What to work on: The answer must consist of every line in the data below that holds the word "font".

Dataset:
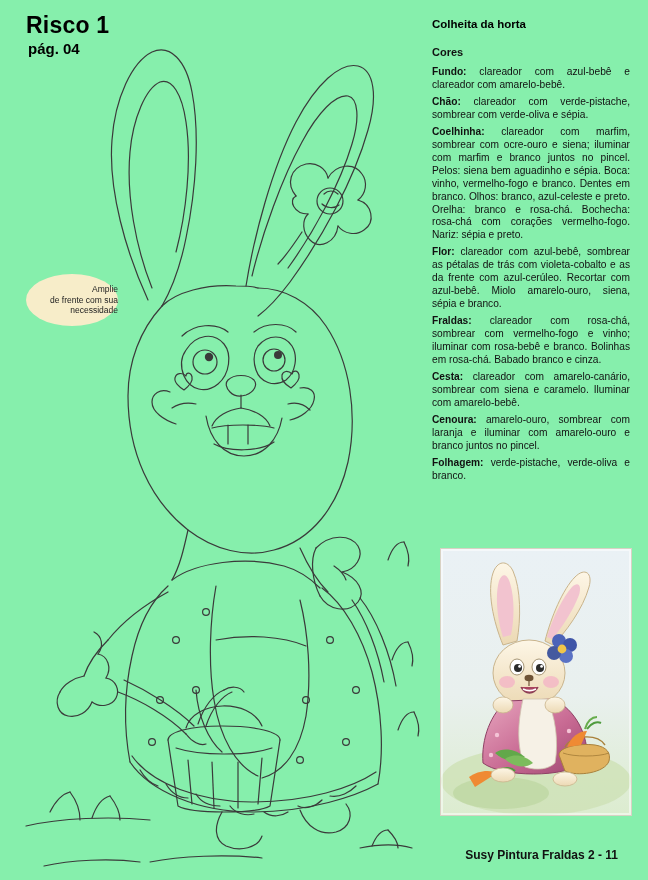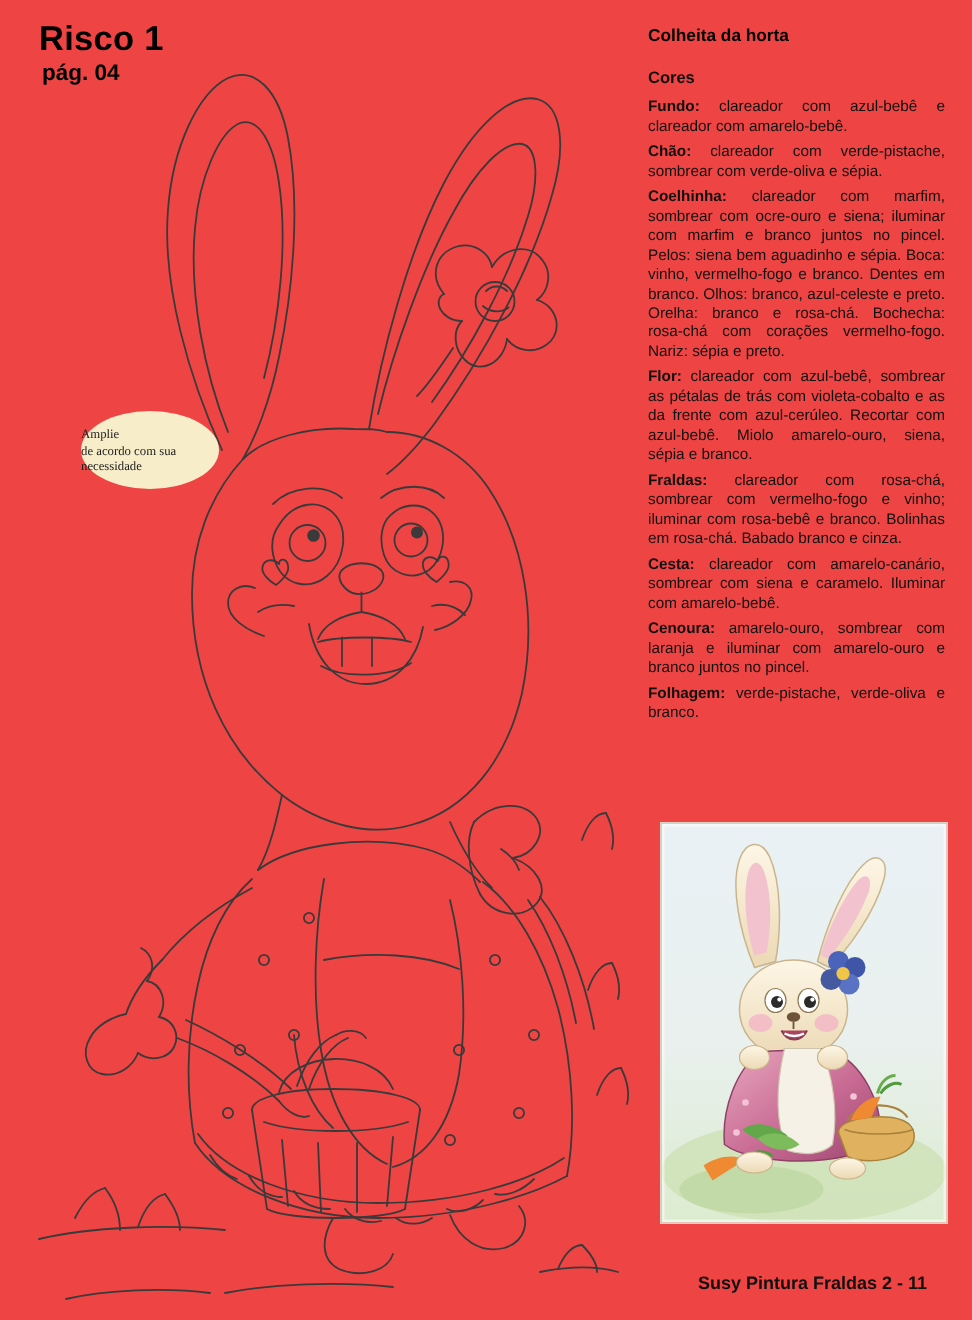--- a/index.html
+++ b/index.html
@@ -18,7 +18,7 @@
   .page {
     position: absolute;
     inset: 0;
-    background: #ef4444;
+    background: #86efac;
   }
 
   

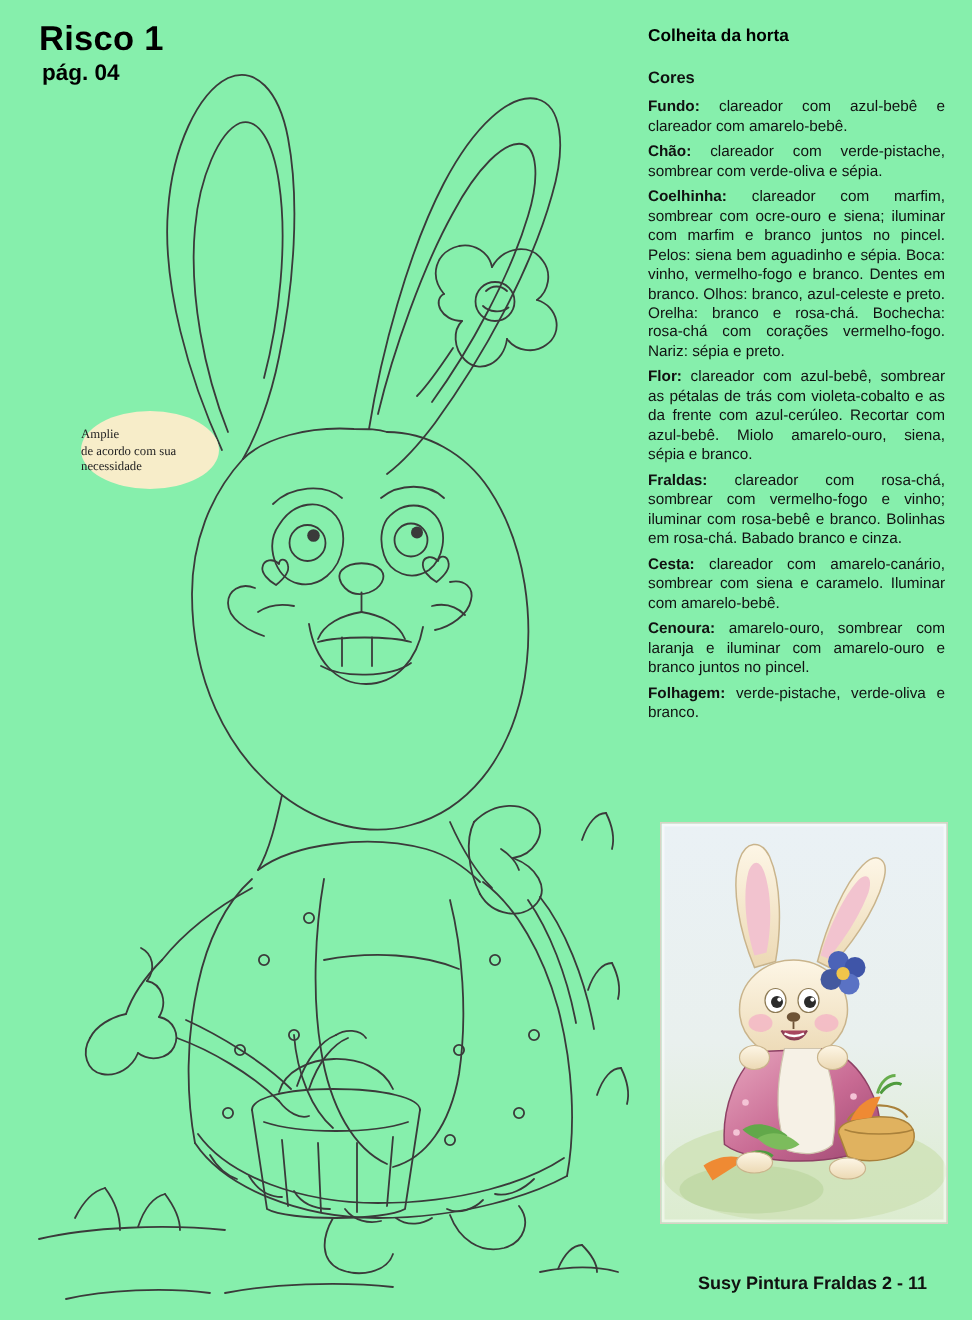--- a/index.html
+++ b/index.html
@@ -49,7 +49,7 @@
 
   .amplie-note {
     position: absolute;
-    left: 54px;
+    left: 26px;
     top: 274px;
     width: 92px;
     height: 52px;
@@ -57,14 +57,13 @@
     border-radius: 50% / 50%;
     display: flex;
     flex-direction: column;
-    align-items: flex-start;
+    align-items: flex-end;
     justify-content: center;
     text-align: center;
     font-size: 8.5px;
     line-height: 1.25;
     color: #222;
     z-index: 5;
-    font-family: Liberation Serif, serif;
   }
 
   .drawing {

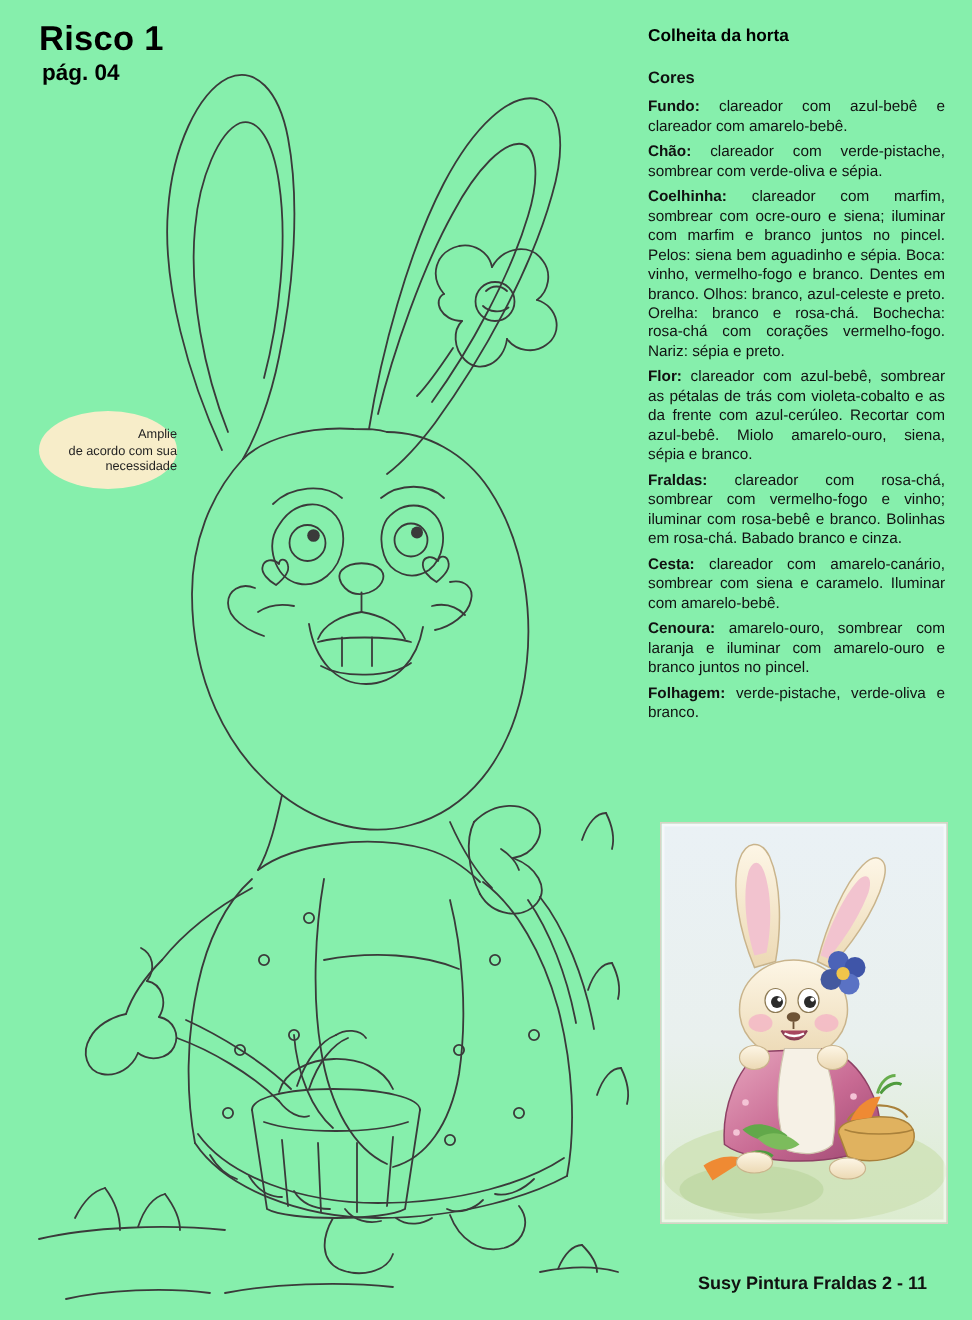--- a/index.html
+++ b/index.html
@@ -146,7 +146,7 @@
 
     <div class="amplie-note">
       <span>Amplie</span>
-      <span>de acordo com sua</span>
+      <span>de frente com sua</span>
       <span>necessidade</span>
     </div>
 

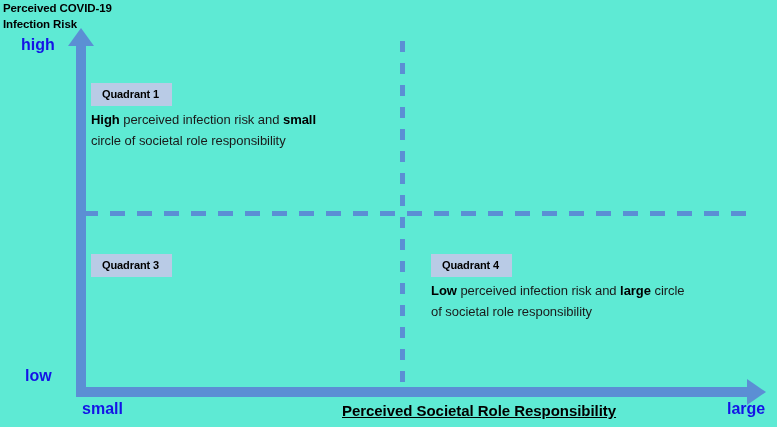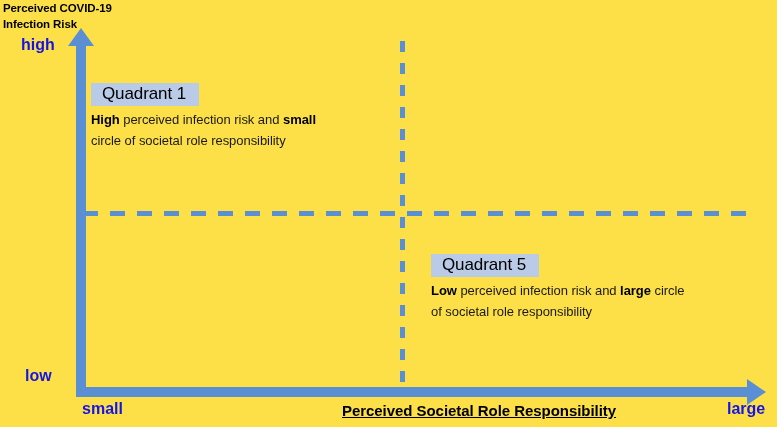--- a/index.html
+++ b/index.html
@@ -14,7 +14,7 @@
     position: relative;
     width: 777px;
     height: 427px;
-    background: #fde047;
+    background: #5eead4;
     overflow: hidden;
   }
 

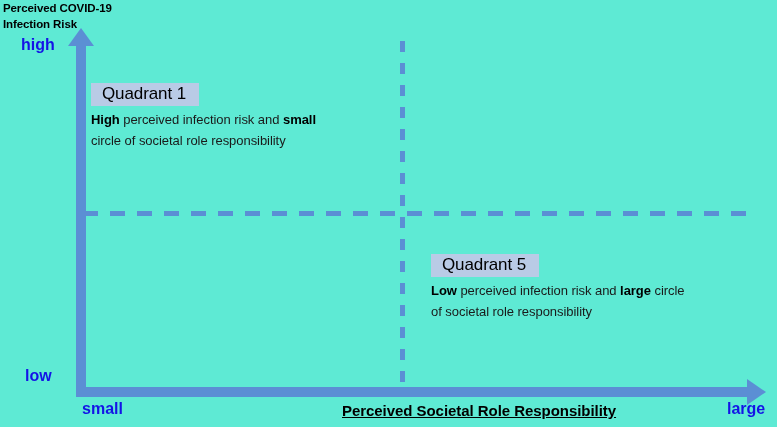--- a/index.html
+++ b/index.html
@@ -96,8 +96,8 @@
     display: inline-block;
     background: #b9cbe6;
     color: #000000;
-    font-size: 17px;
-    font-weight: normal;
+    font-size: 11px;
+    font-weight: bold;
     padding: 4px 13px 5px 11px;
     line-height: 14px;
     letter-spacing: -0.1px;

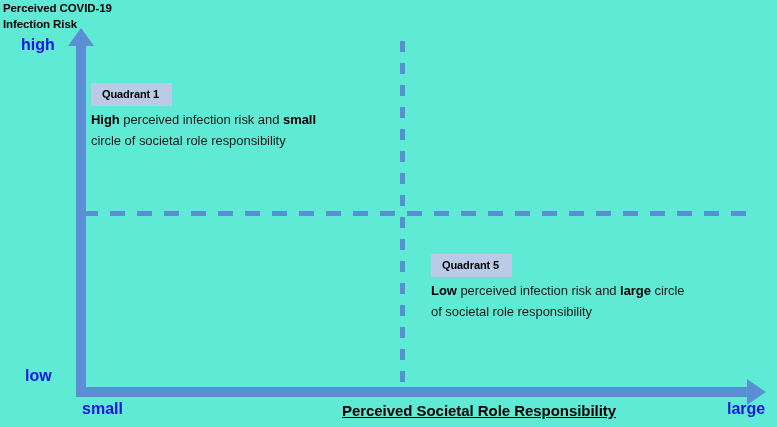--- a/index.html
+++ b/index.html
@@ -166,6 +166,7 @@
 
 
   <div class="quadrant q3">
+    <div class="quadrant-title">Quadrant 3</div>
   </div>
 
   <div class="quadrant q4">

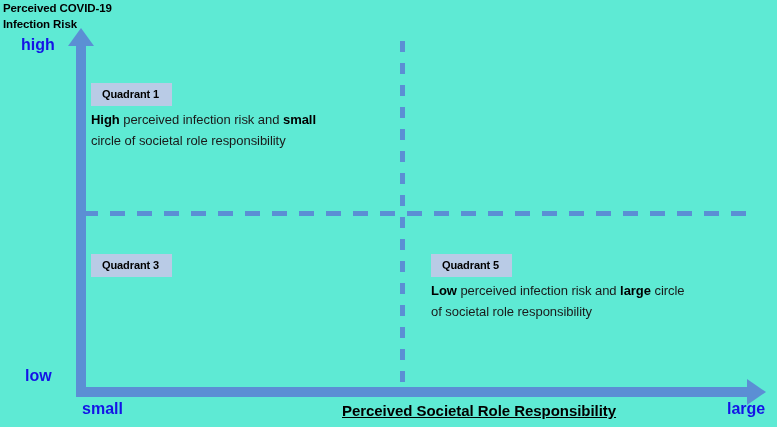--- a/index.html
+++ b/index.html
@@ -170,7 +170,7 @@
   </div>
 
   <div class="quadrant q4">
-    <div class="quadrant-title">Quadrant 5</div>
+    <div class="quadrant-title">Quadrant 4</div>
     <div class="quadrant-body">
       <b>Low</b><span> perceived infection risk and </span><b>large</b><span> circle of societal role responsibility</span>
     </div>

Response to the task:
     font-size: 8.5px;
-    font-family: Liberation Serif, serif;
-    font-size: 17px;
-    font-weight: normal;
+    font-size: 11px;
+    font-weight: bold;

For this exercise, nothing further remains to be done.